There is a wide variety of topical hemostatic devices, sealants and adhesives
available on the market and these can generally be divided into products
without active components, products that include active components that mimic
natural coagulation and combined agents. Recently, there has been an increase
in development of advanced hemostatic pads and patches that can provide
hemostasis and sealant properties similar to fibrin sealants (e.g., TachoSil).
GATT Technologies BV developed a novel hemostatic patch that consists of a
gelatin carrier and two synthetic activated polymers (NHS-POx) and is
considered a carrier-bound fibrin sealant. GATT-Patch has been developed to
provide a fast and robust control of bleeding during surgery.
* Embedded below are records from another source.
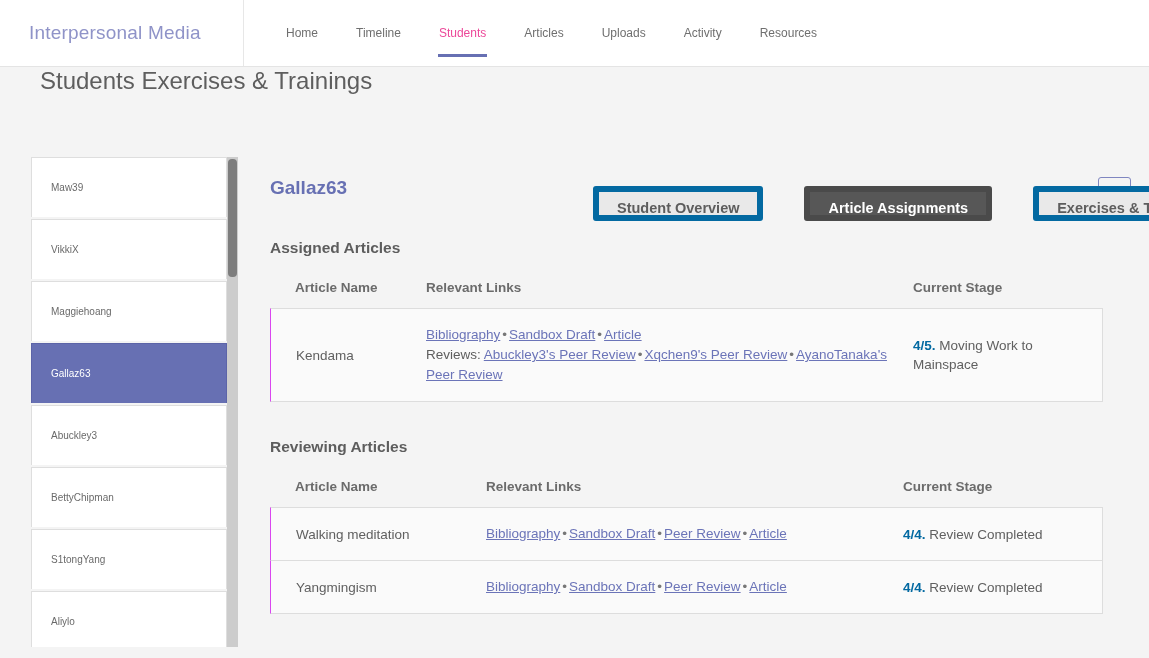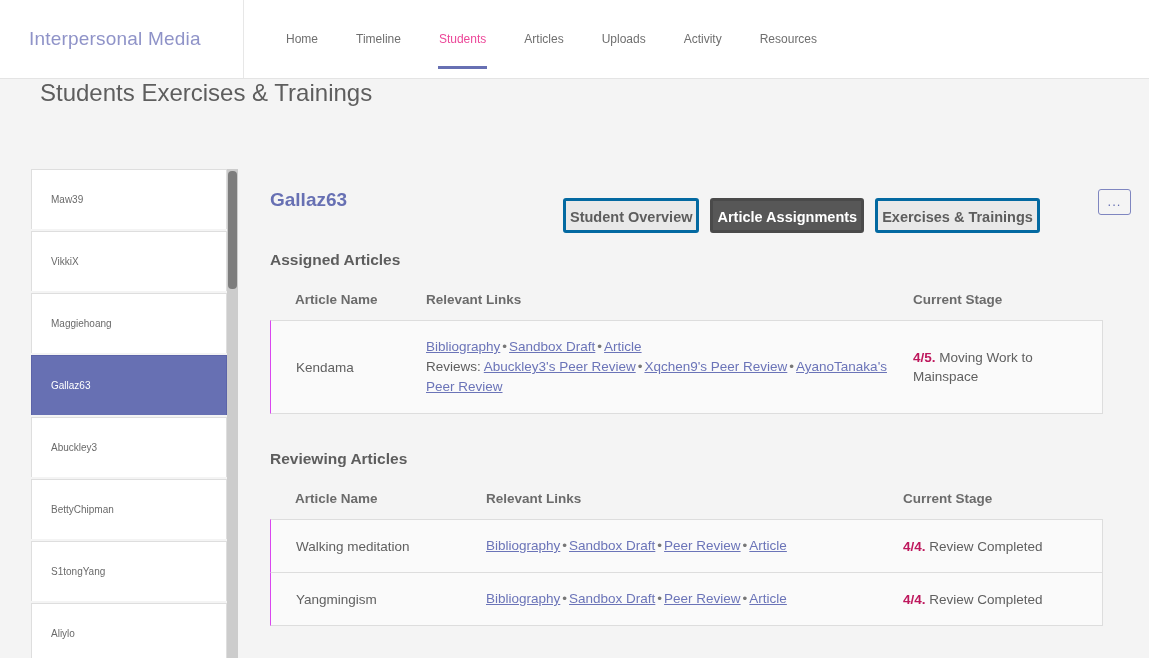--- a/index.html
+++ b/index.html
@@ -13,7 +13,7 @@
 
   
   .navbar {
-    height: 79px;
+    height: 67px;
     background: #ffffff;
     border-bottom: 1px solid #e4e4e4;
     display: flex;

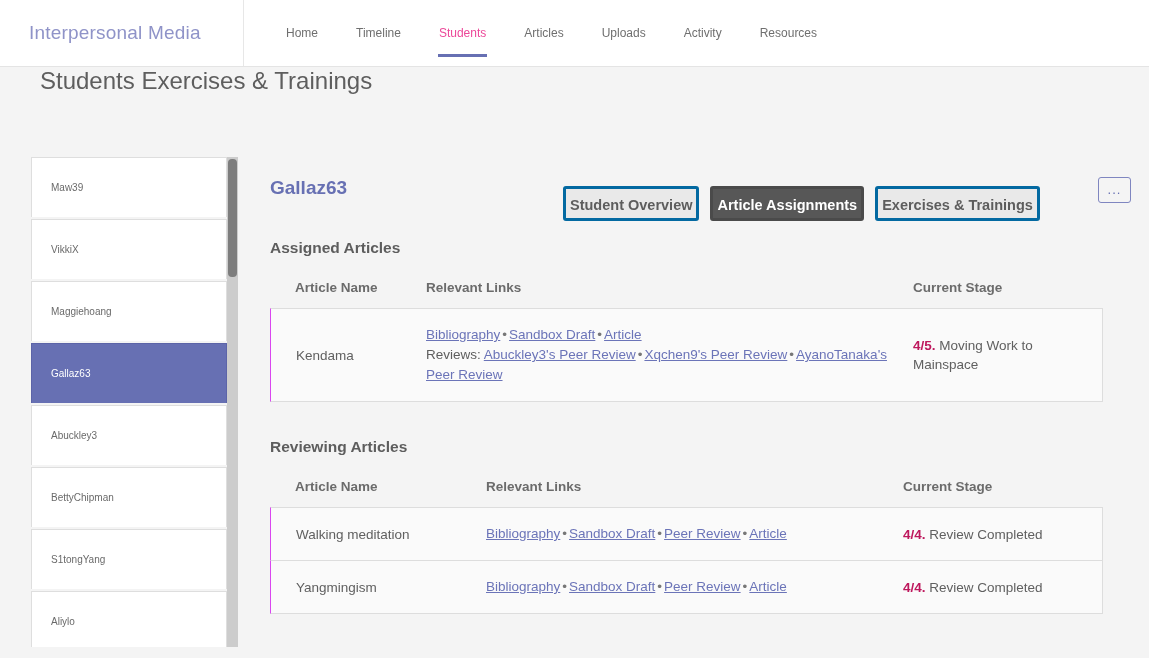--- a/index.html
+++ b/index.html
@@ -79,18 +79,19 @@
     gap: 11px;
   }
   .seg-btn {
-    border: 3px solid #0369a1;
+    border: 6px solid #0369a1;
     background: #e9e9e9;
     color: #5d5d5d;
     font-size: 14.5px;
     font-weight: bold;
     border-radius: 3px;
-    padding: 0 4px;
+    padding: 0 18px;
     height: 35px;
     line-height: 33px;
     cursor: pointer;
     white-space: nowrap;
     font-family: "Liberation Sans", sans-serif;
+    margin-left: 30px;
   }
   .seg-btn.active {
     background: #575757;

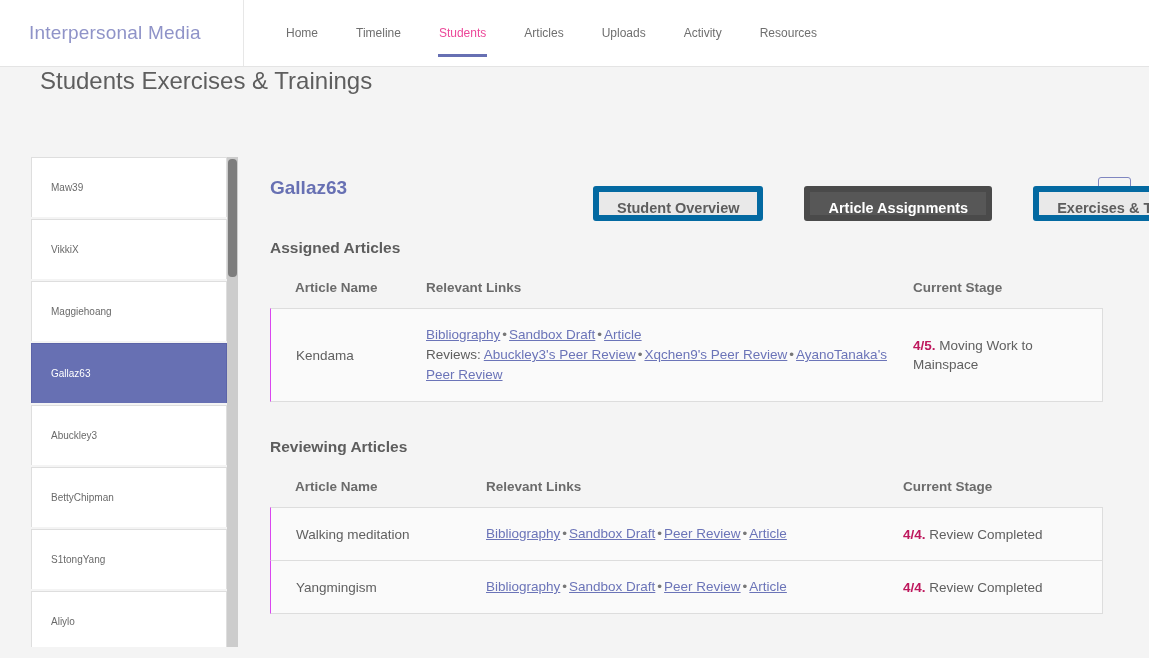--- a/index.html
+++ b/index.html
@@ -239,7 +239,7 @@
   }
   .sep { color: #777; padding: 0 2px; }
   .rev-label { color: #5e5e5e; }
-  .stage-num { color: #be185d; font-weight: bold; }
+  .stage-num { color: #0369a1; font-weight: bold; }
   .stage-txt { color: #606060; }
   .stage-cell { line-height: 19px; }
 </style>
The current
investigation will be the first-in-human study that will evaluate the safety
and the performance of GATT-Patch in elective open liver surgery.
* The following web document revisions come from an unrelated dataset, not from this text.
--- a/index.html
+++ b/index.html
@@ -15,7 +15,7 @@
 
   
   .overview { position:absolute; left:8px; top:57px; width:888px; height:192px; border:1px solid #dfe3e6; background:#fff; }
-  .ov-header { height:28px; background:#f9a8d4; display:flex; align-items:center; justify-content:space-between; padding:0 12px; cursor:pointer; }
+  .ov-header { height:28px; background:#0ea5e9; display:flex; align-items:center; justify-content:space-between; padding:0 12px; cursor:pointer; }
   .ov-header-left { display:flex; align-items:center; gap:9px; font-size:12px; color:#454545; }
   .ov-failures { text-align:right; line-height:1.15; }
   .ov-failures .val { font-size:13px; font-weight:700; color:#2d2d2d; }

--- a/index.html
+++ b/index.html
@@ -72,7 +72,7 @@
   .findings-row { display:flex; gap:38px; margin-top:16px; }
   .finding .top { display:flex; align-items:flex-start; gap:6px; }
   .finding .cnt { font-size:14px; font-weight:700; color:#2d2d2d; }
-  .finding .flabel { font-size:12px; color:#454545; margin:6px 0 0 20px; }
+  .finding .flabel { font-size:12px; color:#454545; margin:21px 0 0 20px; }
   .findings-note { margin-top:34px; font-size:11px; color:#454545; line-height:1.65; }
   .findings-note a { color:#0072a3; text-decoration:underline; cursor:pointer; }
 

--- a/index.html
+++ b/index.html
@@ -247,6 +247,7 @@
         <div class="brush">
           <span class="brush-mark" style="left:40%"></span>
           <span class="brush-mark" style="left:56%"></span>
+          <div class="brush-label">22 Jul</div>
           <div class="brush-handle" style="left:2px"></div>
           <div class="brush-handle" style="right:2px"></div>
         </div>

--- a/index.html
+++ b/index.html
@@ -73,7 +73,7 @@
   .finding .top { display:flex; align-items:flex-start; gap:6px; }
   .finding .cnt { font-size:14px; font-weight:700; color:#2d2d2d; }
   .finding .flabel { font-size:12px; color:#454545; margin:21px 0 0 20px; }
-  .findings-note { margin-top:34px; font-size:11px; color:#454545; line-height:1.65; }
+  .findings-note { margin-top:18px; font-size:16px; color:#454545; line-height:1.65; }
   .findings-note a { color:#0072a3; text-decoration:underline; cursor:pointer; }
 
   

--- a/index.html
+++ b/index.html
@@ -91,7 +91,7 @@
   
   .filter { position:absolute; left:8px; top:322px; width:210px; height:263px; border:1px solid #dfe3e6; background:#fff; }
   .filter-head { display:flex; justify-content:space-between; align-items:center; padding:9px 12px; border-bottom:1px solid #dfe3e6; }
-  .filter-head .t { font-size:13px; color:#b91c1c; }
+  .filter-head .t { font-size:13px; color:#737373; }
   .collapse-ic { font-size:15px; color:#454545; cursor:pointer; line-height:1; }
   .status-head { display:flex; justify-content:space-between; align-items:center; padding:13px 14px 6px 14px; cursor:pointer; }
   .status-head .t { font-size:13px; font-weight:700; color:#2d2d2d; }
To primary objective is to evaluate the clinical safety and performance of
GATT-Patch in open liver surgery, in order to collect the necessary data to
assess whether GATT-Patch meets the general safety and performance requirements
for its CE marking in Europe.

This is a pre-market, prospective, single arm, multicenter first-in-human
clinical investigation.
The clinical investigation will be split into 2 stages:
* Stage I of the clinical investigation will enroll a small cohort of subjects
within which the initial safety of GATT-Patch will be evaluated. A maximum of
12 subjects (25% of the overall population) will be treated , after which the
enrollment into the clinical investigation will be paused. A DMC will review
safety in this subset of subjects and decides whether the study may proceed.
* Stage II of the clinical investigation will enroll subjects until a total of
51 subjects have been treated with the investigational device.
In both Stage I and Stage II, subjects will follow the same clinical
investigation pathway. Stage I subjects will be analyzed for safety only,
whereas Stage II subjects will be analyzed for both safety and performance.
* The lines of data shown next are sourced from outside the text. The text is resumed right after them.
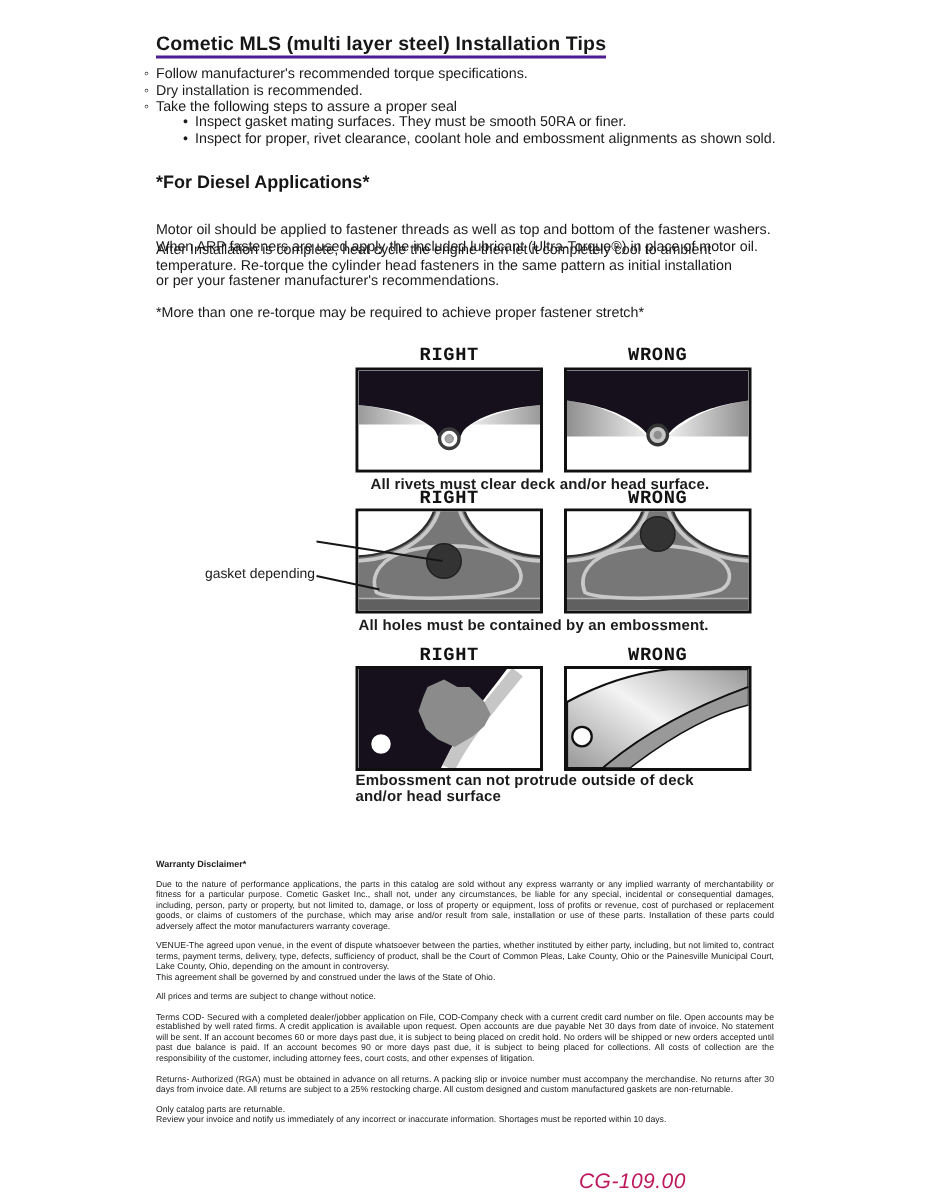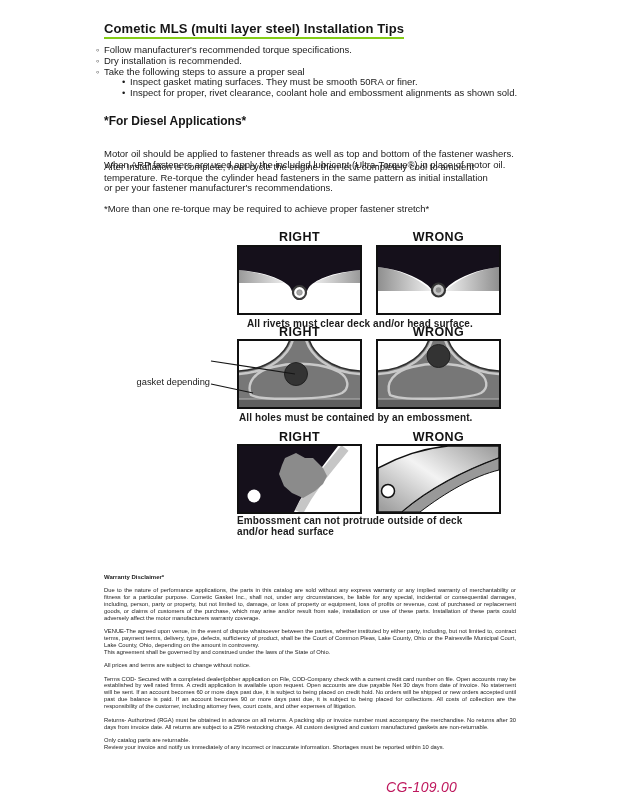--- a/index.html
+++ b/index.html
@@ -11,7 +11,7 @@
 
   .title {
     left:104px; top:21px; font-size:13px; font-weight:700;
-    border-bottom:2px solid #84cc16; padding-bottom:1px; letter-spacing:.1px;
+    border-bottom:2px solid #4c1d95; padding-bottom:1px; letter-spacing:.1px;
   }
 
   .bullets { left:96px; top:45px; font-size:9.5px; color:#1a1a1a; }

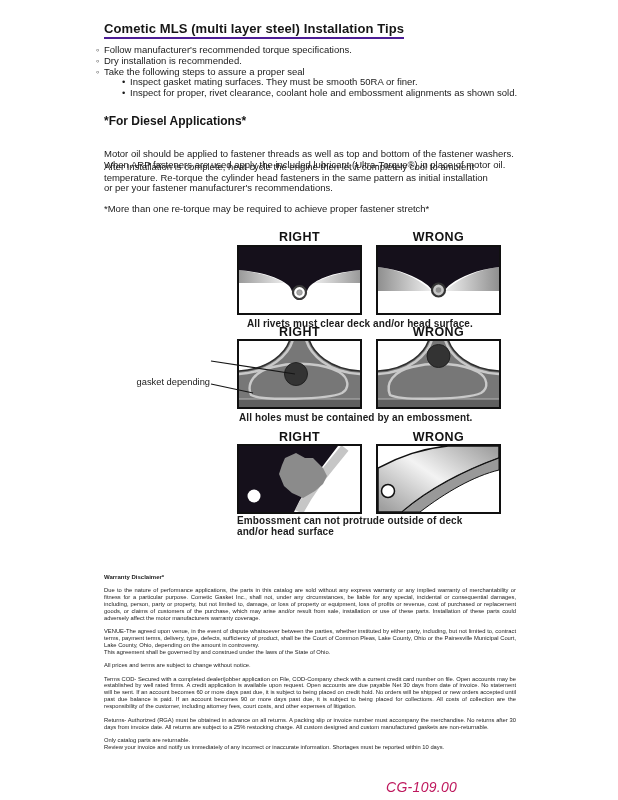--- a/index.html
+++ b/index.html
@@ -23,7 +23,7 @@
   .d-para { left:104px; width:470px; font-size:9.5px; line-height:10.7px; white-space:pre-line; color:#1a1a1a; }
   .d-p1 { top:113px;margin-top:36px; } .d-p2 { top:162px; } .d-note { top:204px; }
 
-  .dg-hdr { width:125px; text-align:center; font-size:12.5px; font-weight:700; letter-spacing:.4px; color:#121212; }
+  .dg-hdr { width:125px; text-align:center; font-size:12.5px; font-weight:700; letter-spacing:.4px; color:#121212;font-family:Liberation Mono, monospace; }
   .dg-box { width:125px; height:70px; border:2px solid #101010; box-sizing:border-box; background:#fff; }
   .dg-box svg { display:block; width:121px; height:66px; }
   .dg-cap { font-size:10px; font-weight:700; color:#1c1c1c; letter-spacing:.1px; white-space:pre-line; line-height:11px; }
GATT-Patch is a resorbable hemostatic sealing patch, contained in a sterile
blister pack within a pouch, for topical use in internal surgery. It does not
require any special storage requirements. It presents as a blue, soft,
flexible, gelatin fiber-based carrier impregnated with active polymers. Both
sides of the GATT-Patch are active and the material is suited to being torn
into smaller pieces for application in irregularly shaped structures and areas
that are difficult to access with a larger item. GATT-Patch will be applied
onto the wound site where the flexible and resorbable gelatin patch via contact
activation starts the coagulation cascade. The patch adheres to the tissue and
forms a seal across the damaged tissue, in order to ensure potential high
efficacy hemostasis.

The risks that are anticipated for participation in the clinical investigation
are:
* Anticipated adverse device effect for the use of GATT-Patch as provided in
Section 4.2.
* Procedure-related adverse events during liver surgery similar to the standard
of care.

CIP V03 Section 4.2
Results of the use risk assessment, the following risks are judged as
*tolerable and improbable to occur*, as *tolerable and remote to occur*, or
*tolerable and occasional to occur*.
* Toxic response
* Thromboembolic event
* (Re)Bleeding
* Allergic reaction
* Pain
* New surgery
* Infection
* Blockage of artery or vein / ischemia of organs
* Damage of organs and vessels
* Pulsatile hematoma
* Closing of intestinal track
* Biloma
Furthermore, the risk for encapsulated or rolled-up device was identified
during the risk management, at a lower risk level/incidence. This risk will be
further investigated in this clinical investigation by means of the 6-weeks
follow-up imaging.
There were no risks identified as *probable* or *frequent* to occur, neither at
a *not acceptable* risk level.

The intended clinical benefit of GATT-Patch is to provide fast and persistent
hemostasis during surgeries on internal organs, primarily parenchymatous organs
such as liver, spleen or kidney; or in other abdominal surgeries. It is
hypothesized that a high rate of fast and persistent hemostasis may result in
less clinical risk of complications to patients undergoing these surgeries.